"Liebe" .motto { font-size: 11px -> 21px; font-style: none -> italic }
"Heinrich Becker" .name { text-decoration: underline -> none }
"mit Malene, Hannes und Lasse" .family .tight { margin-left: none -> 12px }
---
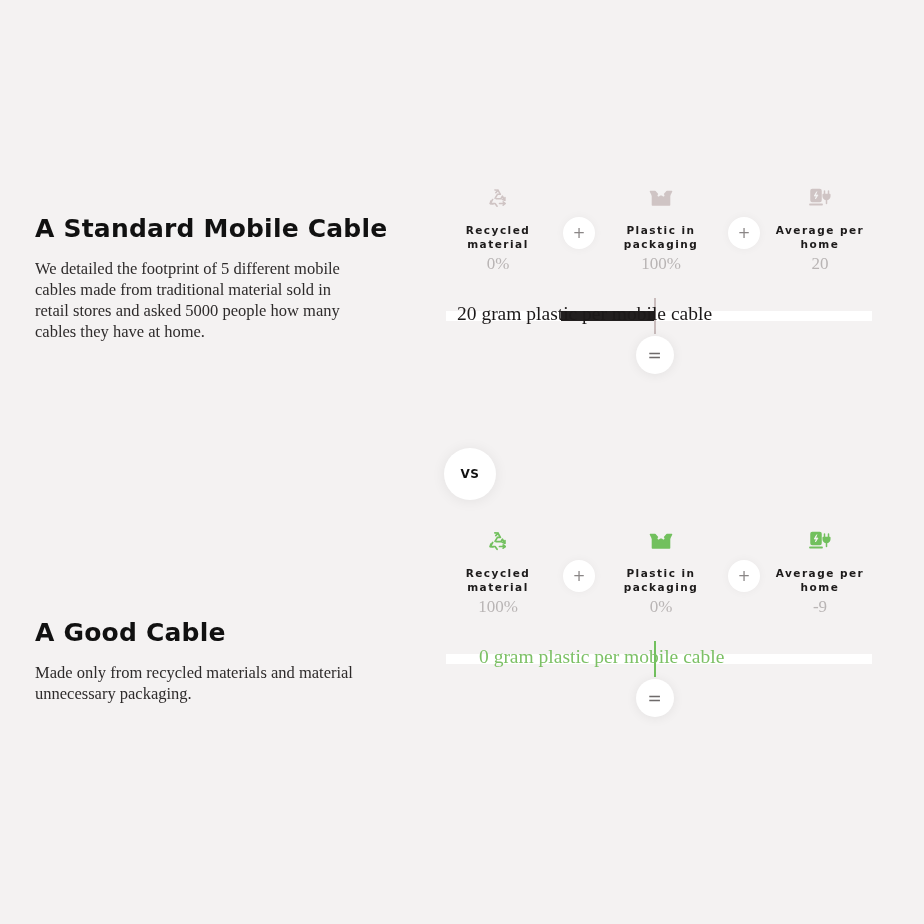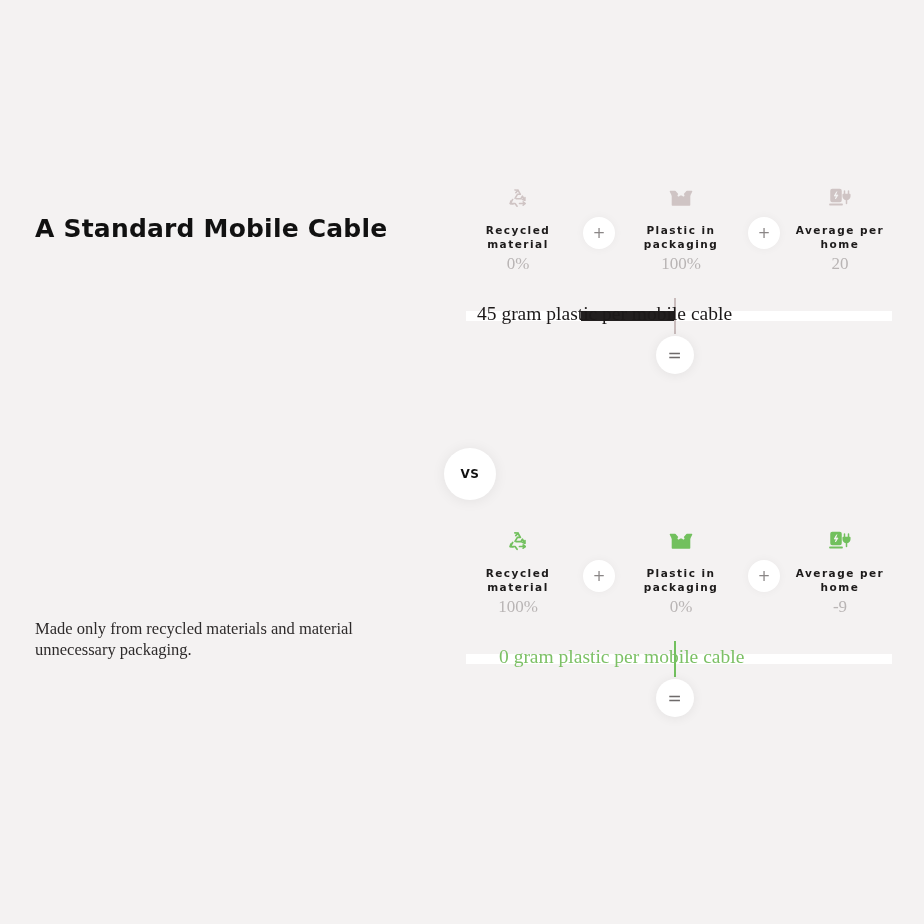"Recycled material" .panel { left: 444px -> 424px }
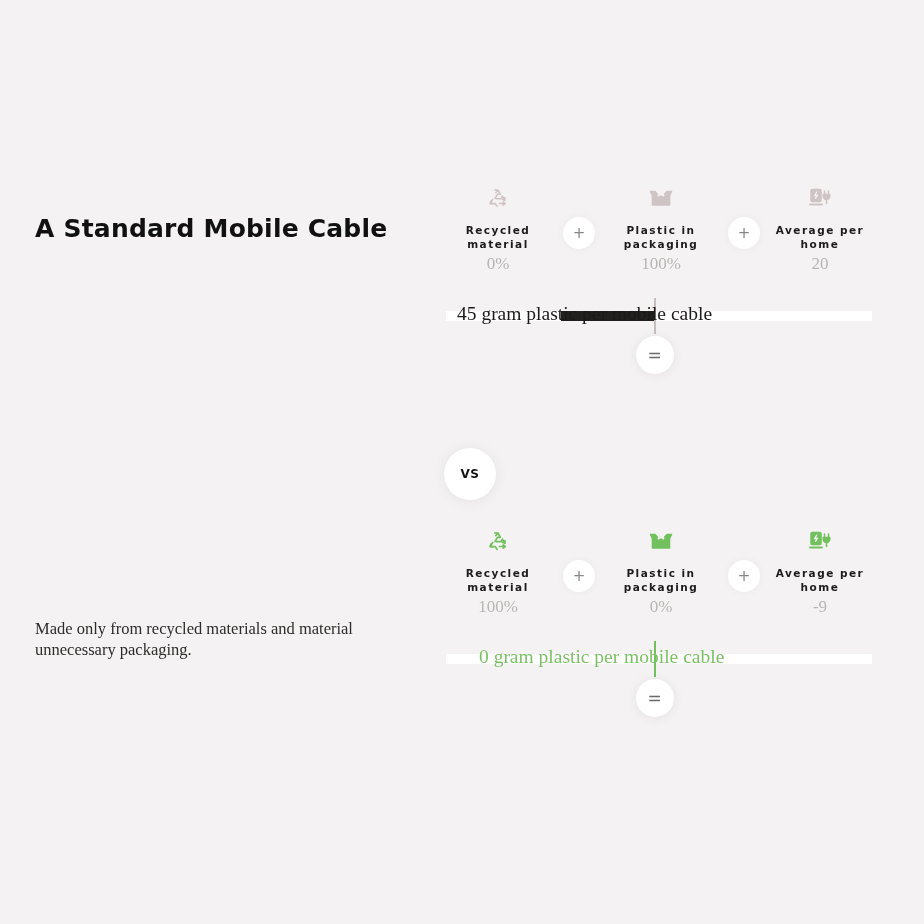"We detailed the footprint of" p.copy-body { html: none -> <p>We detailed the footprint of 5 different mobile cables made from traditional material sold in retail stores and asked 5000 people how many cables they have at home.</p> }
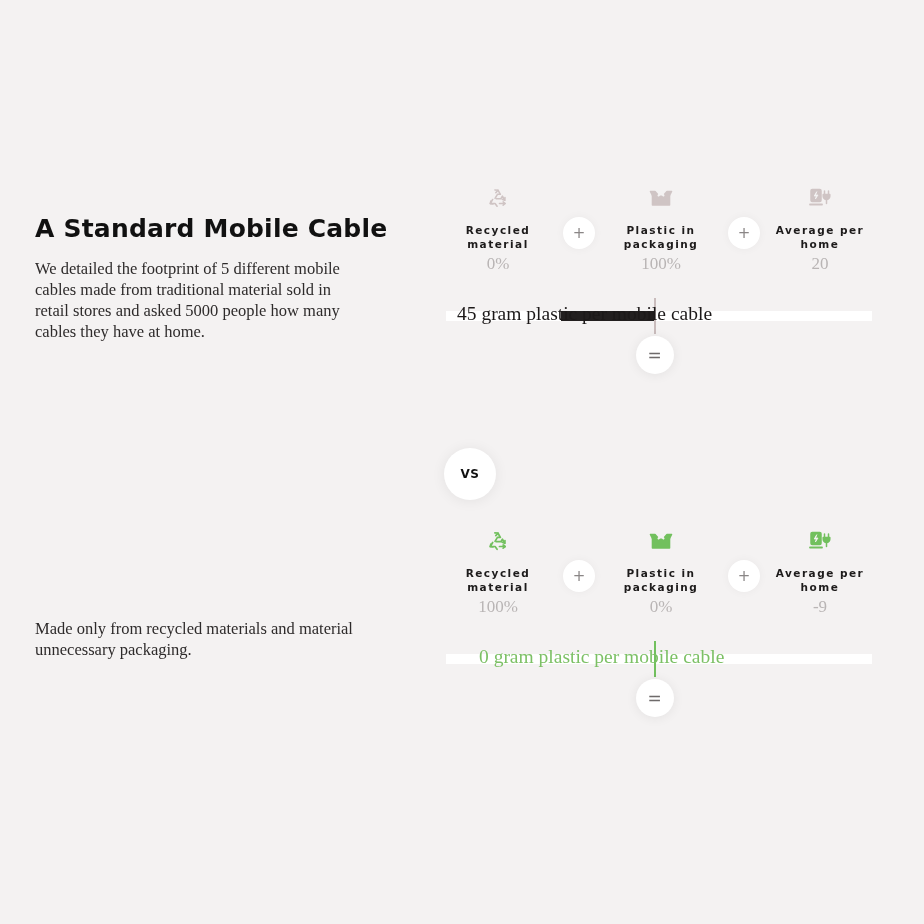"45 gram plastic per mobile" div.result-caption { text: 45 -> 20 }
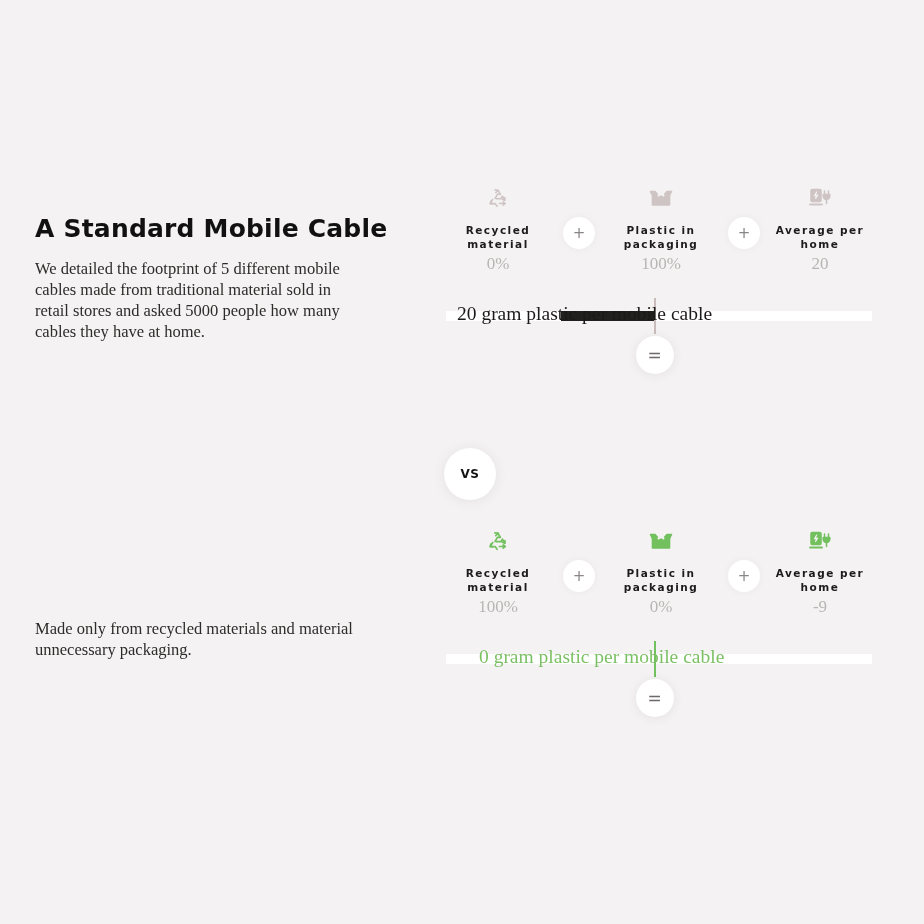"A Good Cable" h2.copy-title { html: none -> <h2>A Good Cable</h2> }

> **Exercise**
In the listing above, find the line with "font-size: 11px ->" and the line with "Malene, Hannes und", then reproduce both and every line between them exactly.

> **Answer below**
"Liebe" .motto { font-size: 11px -> 21px; font-style: none -> italic }
"Heinrich Becker" .name { text-decoration: underline -> none }
"mit Malene, Hannes und Lasse" .family .tight { margin-left: none -> 12px }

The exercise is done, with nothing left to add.